I want you to know that if you are suffering with incontinence issues, or you know someone who suffers, you can start the process today to begin changing your life for the better. Here are three easy steps that you can begin right now. I have found these to actually be curative in some cases.

  • Reduce your intake of caffeine. Think coffee, tea and sodas.
  • Make diet modifications. Spicy and acidic foods can trigger an overactive bladder.
  • Establish a bathroom schedule. Urinate before you have the urge.

There are many other options to consider in your journey to treat and cure incontinence. I have created a bladder treatment pathway to make it easy to see the various treatment options and guide you most quickly to the therapy that will work for you. We can discuss the best route for you during a visit to my office. My staff and I talk about this every day, so leave your embarrassment at the door! We are here to care for you and walk beside you as we tackle this issue.

We can discuss:

  • Pelvic Floor exercises, either at home or through our pelvic muscle toning program
  • Bladder neurostimulators that retrain the bladder nerves and is often a permanent solution
  • Bladder Botox, administered easily in the office to relax the bladder muscle
  • Medications
  • Surgery, such as a simple outpatient 15 minute procedure with 95% success rates

Take action this week! I promise it’s worth it. It can literally change your life.

Dr. P

Originally posted 2015-06-25 14:53:05.

Hope for Leaky Bladders

Are you suffering from a leaky bladder?  Is it hard for you to empty your bladder completely? Or maybe you feel like you need to go way too often.

These are common issues for many women and frequently go unaddressed. The good news is that if you do suffer from the above symptoms, I offer specialized urodynamics tests in my office that allow me to narrow down the cause of your bladder problems to properly address your symptoms and provide treatment options specific to your needs.

Urodynamics consists of several tests that provide valuable insight to how a patient’s lower urinary tract (urethra and bladder) are functioning.
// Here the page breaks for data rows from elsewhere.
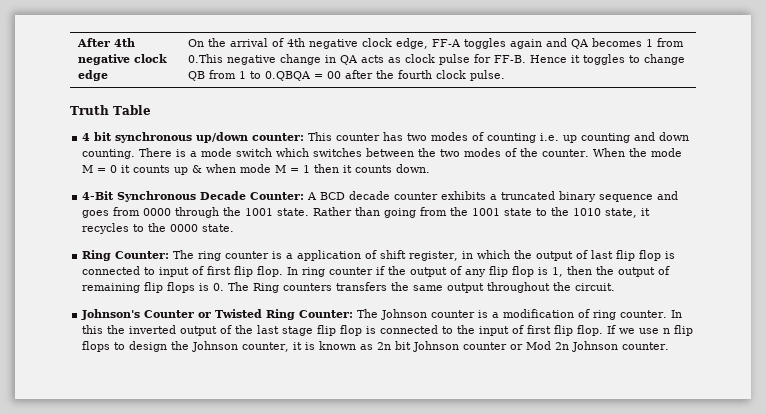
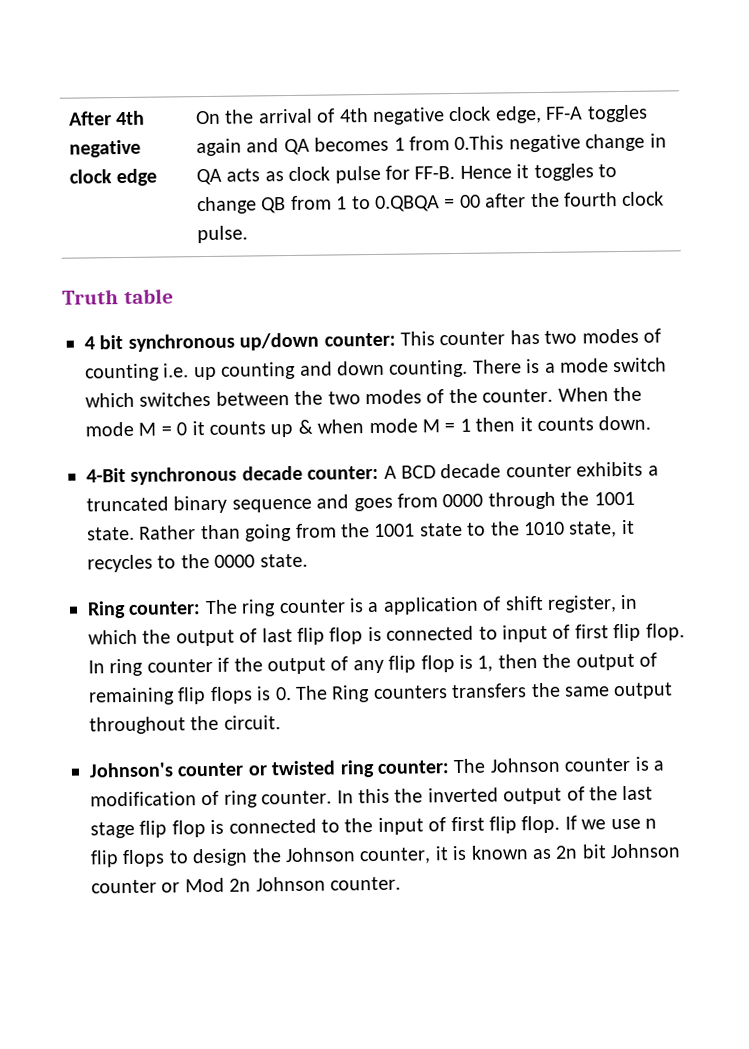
- Truth Table
+ Truth table
- 4-Bit Synchronous Decade Counter: A BCD decade counter exhibits a truncated binary sequence and goes from 0000 through the 1001 state.
+ 4-Bit synchronous decade counter: A BCD decade counter exhibits a truncated binary sequence and goes from 0000 through the 1001 state.
- Ring Counter: The ring counter is a application of shift register, in which the output of last flip flop is connected to input of first flip flop.
+ Ring counter: The ring counter is a application of shift register, in which the output of last flip flop is connected to input of first flip flop.
- Johnson's Counter or Twisted Ring Counter: The Johnson counter is a modification of ring counter.
+ Johnson's counter or twisted ring counter: The Johnson counter is a modification of ring counter.

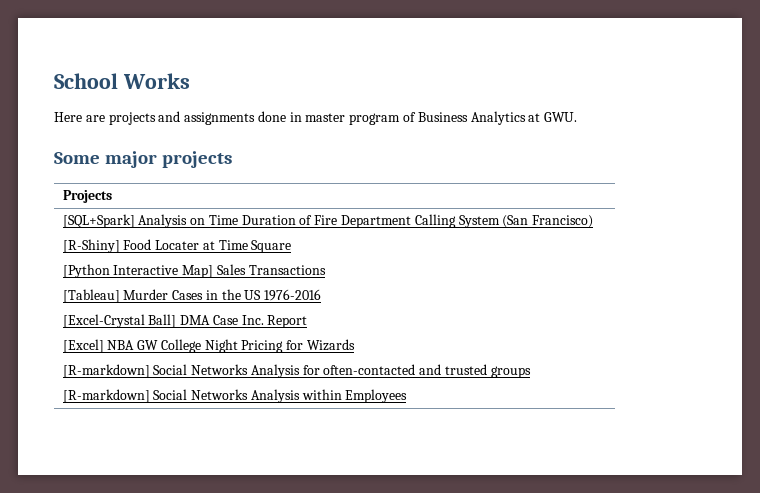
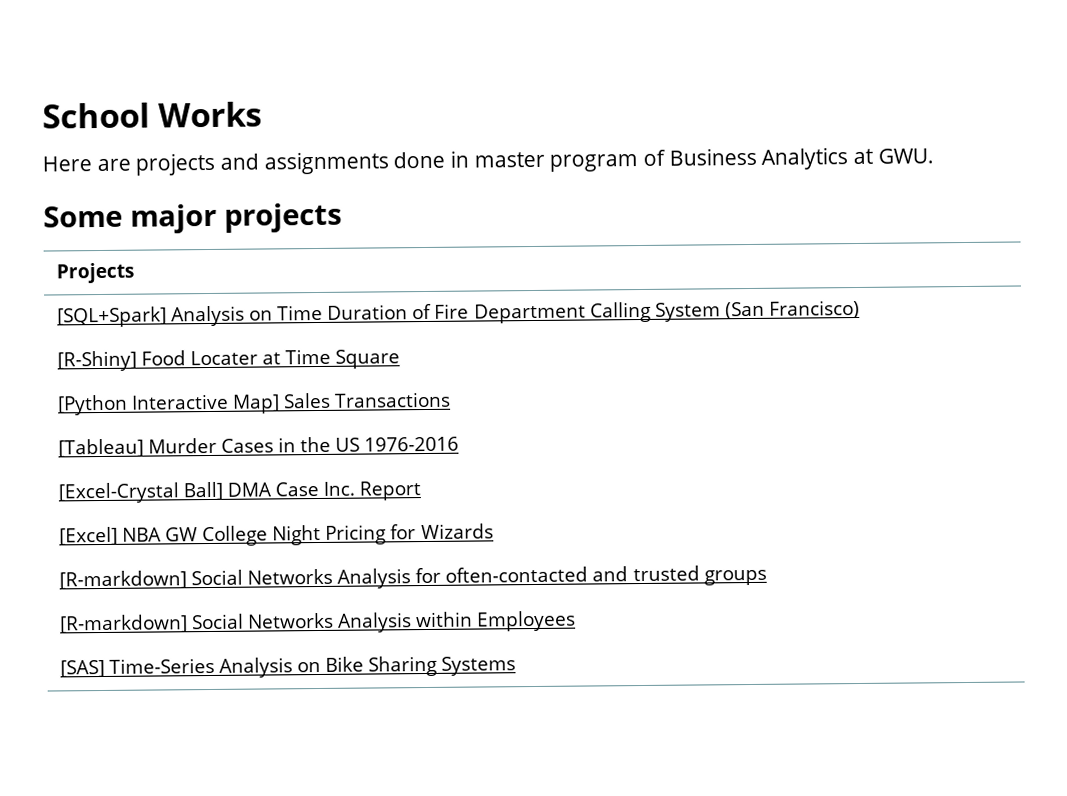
+ [SAS] Time-Series Analysis on Bike Sharing Systems

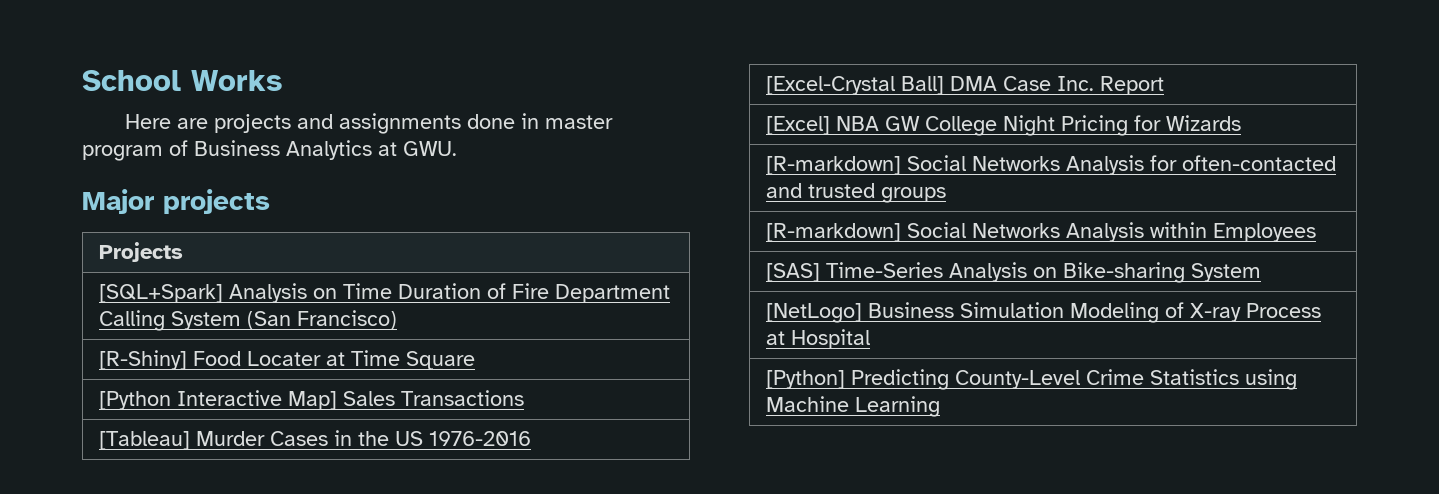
- Some major projects
+ Major projects
- [SAS] Time-Series Analysis on Bike Sharing Systems
+ [SAS] Time-Series Analysis on Bike-sharing System
+ [NetLogo] Business Simulation Modeling of X-ray Process at Hospital
+ [Python] Predicting County-Level Crime Statistics using Machine Learning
These tests determine how well the bladder is holding urine and evaluates the bladder’s ability to empty properly. Urodynamic testing is key to determining the cause of bladder incontinence.

It is fascinating what all the tests can tell us! Urodynamics commonly includes the following:

  • Uroflowmetry: measurement of urine volume and speed
  • Postvoid Residual Measurement: measures the amount of urine remaining in the bladder after urination
  • Cytometric Test: measures how much the bladder can hold when it communicates with the brain that it is full
  • Leak Point Pressure Measurement: determines the point at which the bladder leaks are involuntary
  • Pressure Flow Study: measures the pressure the bladder requires to urinate
  • Electromyography: evaluates for nerve or muscle damage

If you are one of the 25% to 45% of women who suffer from bladder leakage, I encourage you to give my office a call! To patients, bladder symptoms may feel like an embarrassing or uncommon problem but I promise it isn’t. Don’t let your bladder condition hold you back from the things you love, my team is here to help you get your life back again.

-Dr. P

Originally posted 2017-03-03 12:40:36.

Bladder lifts 101

As I await my surgery this morning, which is a biological graft bladder lift, I thought I would take the opportunity to discuss bladder lifts.  What they are and the various options.

As we age, and especially if we have had vaginal deliveries, the bladder can start to fall.  The ligaments that surround the bladder get stretched out and the vaginal wall isn’t strong enough alone to support the bladder anymore.  This is called a cystocele.  It is sort of like a hernia in the vagina.

The symptoms may be a bulging in the vagina, a feeling that you are sitting on a ball, difficulty emptying your bladder, recurrent urinary tract infections, and some women even have to push their bladder up to be able to empty it.  We fix it when it the bulging becomes too great a bother, the bladder cannot empty well at all, or there are a lot of bladder infections.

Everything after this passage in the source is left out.